13 Ekim 2009 Salı

Bakmadan Yazabilmek

Erkek kardeş okula başlayınca bütün ev haliyle ona yoğunlaşmış durumda. Çantalar alındı, kitaplar fiyakalı bir şekilde kaplandı, kıyafete uygun ayakkabı dahi alındı.

Artık her akşam bir ödev ritüeli yaşanıyor. Allahtan okul öncesi gitmiş olduğu 2 yıllık anaokulu süreci bu ödevlerin yapımı konusunda ne onu ne de bizi fazla zorluyor.

Eğitim sisteminin de zamanla epey değiştiğini kardeş vasıtasıyla fark edebildim. Artık klasikleşmiş "Ali ata bak" fişleri ile okuma öğretilmiyor. Heceler üzerinden gidilerek okuma öğretmek amaçlanmış durumda. El yazısı da standart kabul ediliyor.

Dün akşam yine böyle bir ödev ritüelinde, hayatımın son zamanlarında yaşadığım en komik anlarını geçirdim. Hatta bu satırlar klavyemden çıkarken yüzümde gülümsemeler oluşuyor.

Kardeşin öğretmeni, yeni öğrettiği 2 hece için öğrencilerine evinizde "bakmadan" deftere 2 sayfa yazın demiş. Defterin üst köşesine de "ezbere" diye not düşmüş velilere.

Akşama ben bu ödevi yapamıyorum diyen bir kardeş ile karşılaştım. Oysa ödevi görünce rahatlıkla yapabileceğini biliyordum. "Bakmadan/Ezbere" yapacağı ilk ödevdi belki ama altyapısı zorlanmasına neden olmayacak kadar iyiydi. Aksine benden yardım istiyordu.

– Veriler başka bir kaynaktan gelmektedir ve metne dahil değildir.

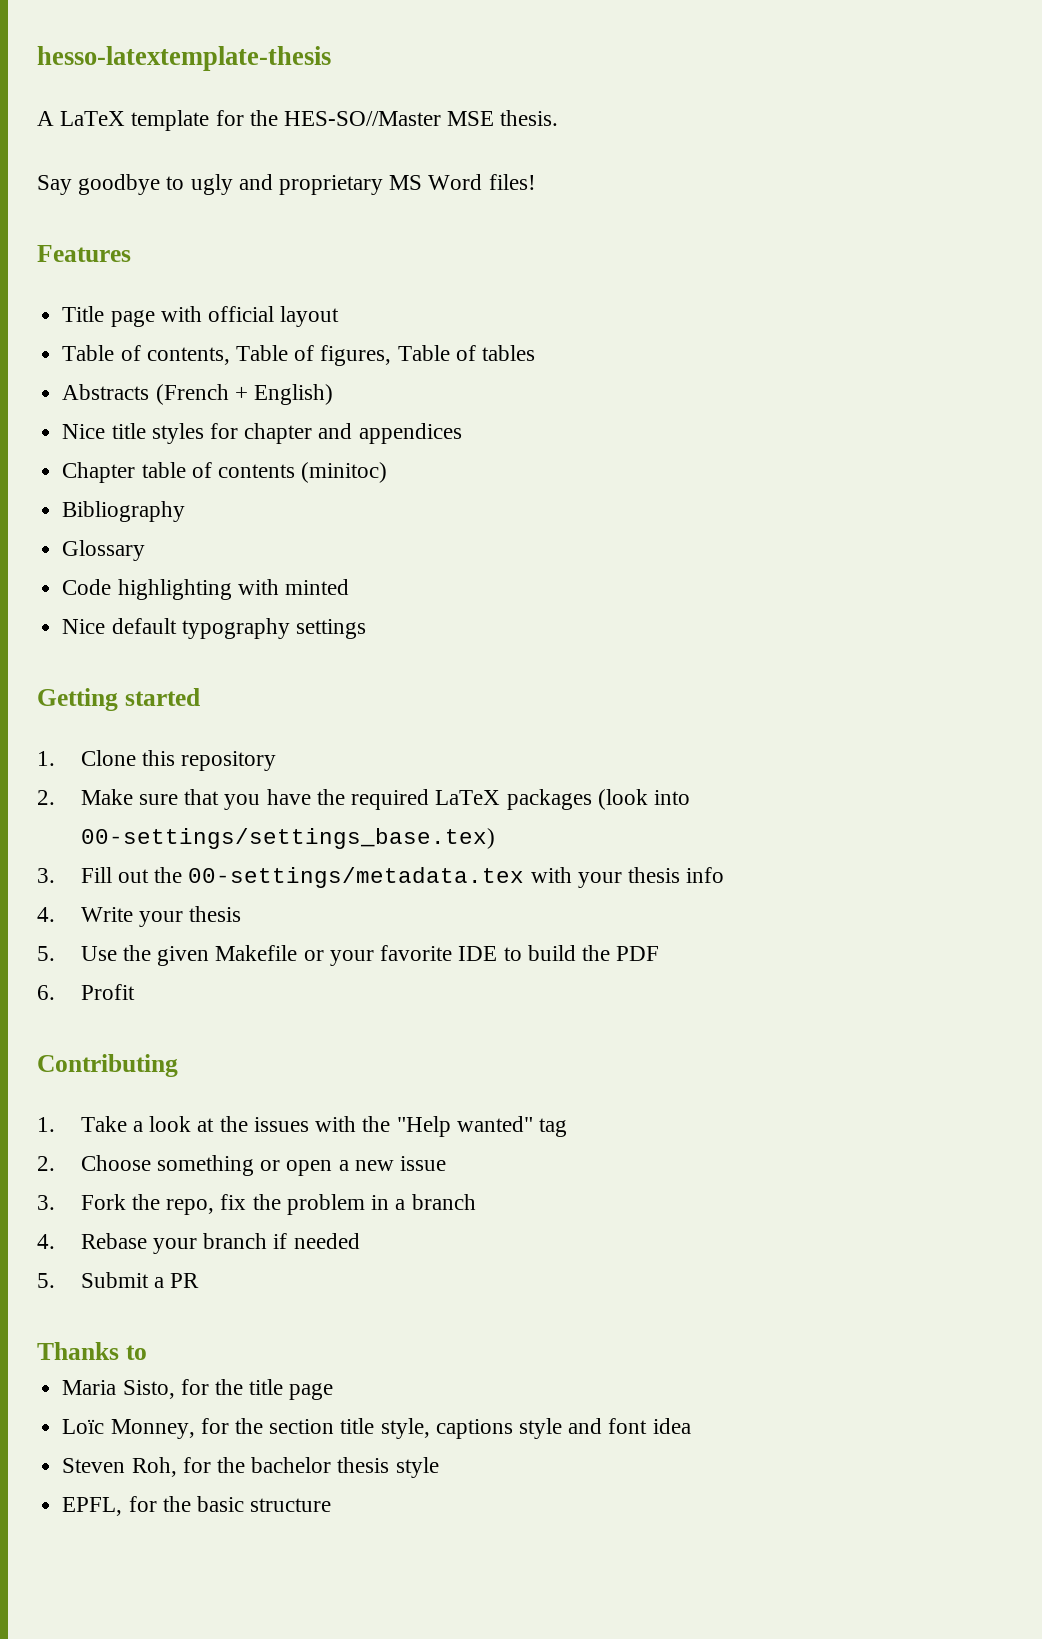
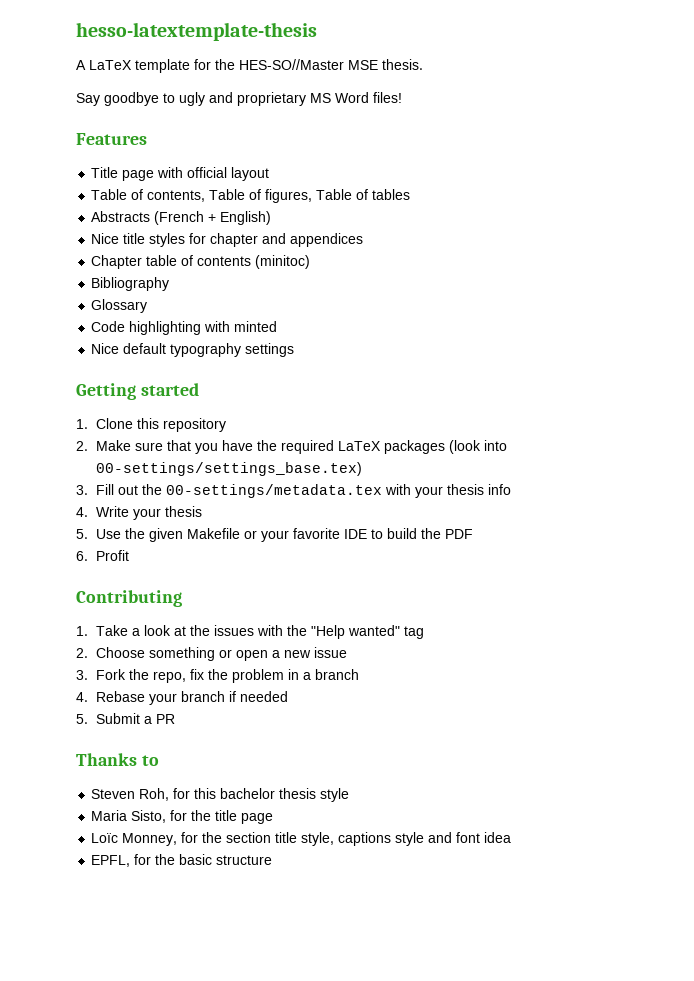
+ Steven Roh, for this bachelor thesis style
- Steven Roh, for the bachelor thesis style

-Sen bana aşağı in yukarı çık de, o şekilde yapayım

Bu cümlelere bir türlü anlam veremiyordum. Kardeş de gittikçe ısrarcı davranıyordu. Zorla ikna ettikten sonra bir parça yazıp yanımıza geldi. Yapabildiğini söyleyince bayağı sevinmişti.

Bir süre sonra yine aynı yakarışlar başladı. Bakmadan yapamazmış bu ödevi. Biraz üstüne gidince gerçek ortaya çıktı. Yazmaya başla bakalım neden yapamayacaksın görelim dedik. Kardeş yazmaya başladı. Ancak gözleri deftere değil tavana bakıyordu :)

İşte o an son zamanların en dolu, en içten kahkahalarını atmaya başladım. Ama kardeşi üzdük tabii. Bunun karşılığını da bu akşam eve gelince "sen bana dün akşam güldün, şimdi seni döveyim de gör" dayağı ile aldık.